Problem details >> Give the records again in full, exactly as they are.

Stored entries >>
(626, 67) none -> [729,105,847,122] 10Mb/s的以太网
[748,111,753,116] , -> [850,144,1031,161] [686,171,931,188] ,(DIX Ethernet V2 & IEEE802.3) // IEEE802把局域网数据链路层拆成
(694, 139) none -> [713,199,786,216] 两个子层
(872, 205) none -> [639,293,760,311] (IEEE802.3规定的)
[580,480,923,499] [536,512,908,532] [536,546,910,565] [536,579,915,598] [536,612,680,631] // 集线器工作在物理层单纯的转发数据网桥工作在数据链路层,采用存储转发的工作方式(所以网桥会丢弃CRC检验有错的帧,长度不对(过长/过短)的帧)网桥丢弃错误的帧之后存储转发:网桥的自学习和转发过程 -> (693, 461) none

Solution to the exercise >>
(626, 67) none -> [729,105,847,122] 10Mb/s的以太网
[748,111,753,116] , -> [850,144,1031,161] [686,171,931,188] ,(DIX Ethernet V2 & IEEE802.3) // IEEE802把局域网数据链路层拆成
(694, 139) none -> [713,199,786,216] 两个子层
(872, 205) none -> [639,293,760,311] (IEEE802.3规定的)
[580,480,923,499] [536,512,908,532] [536,546,910,565] [536,579,915,598] [536,612,680,631] // 集线器工作在物理层单纯的转发数据网桥工作在数据链路层,采用存储转发的工作方式(所以网桥会丢弃CRC检验有错的帧,长度不对(过长/过短)的帧)网桥丢弃错误的帧之后存储转发:网桥的自学习和转发过程 -> (693, 461) none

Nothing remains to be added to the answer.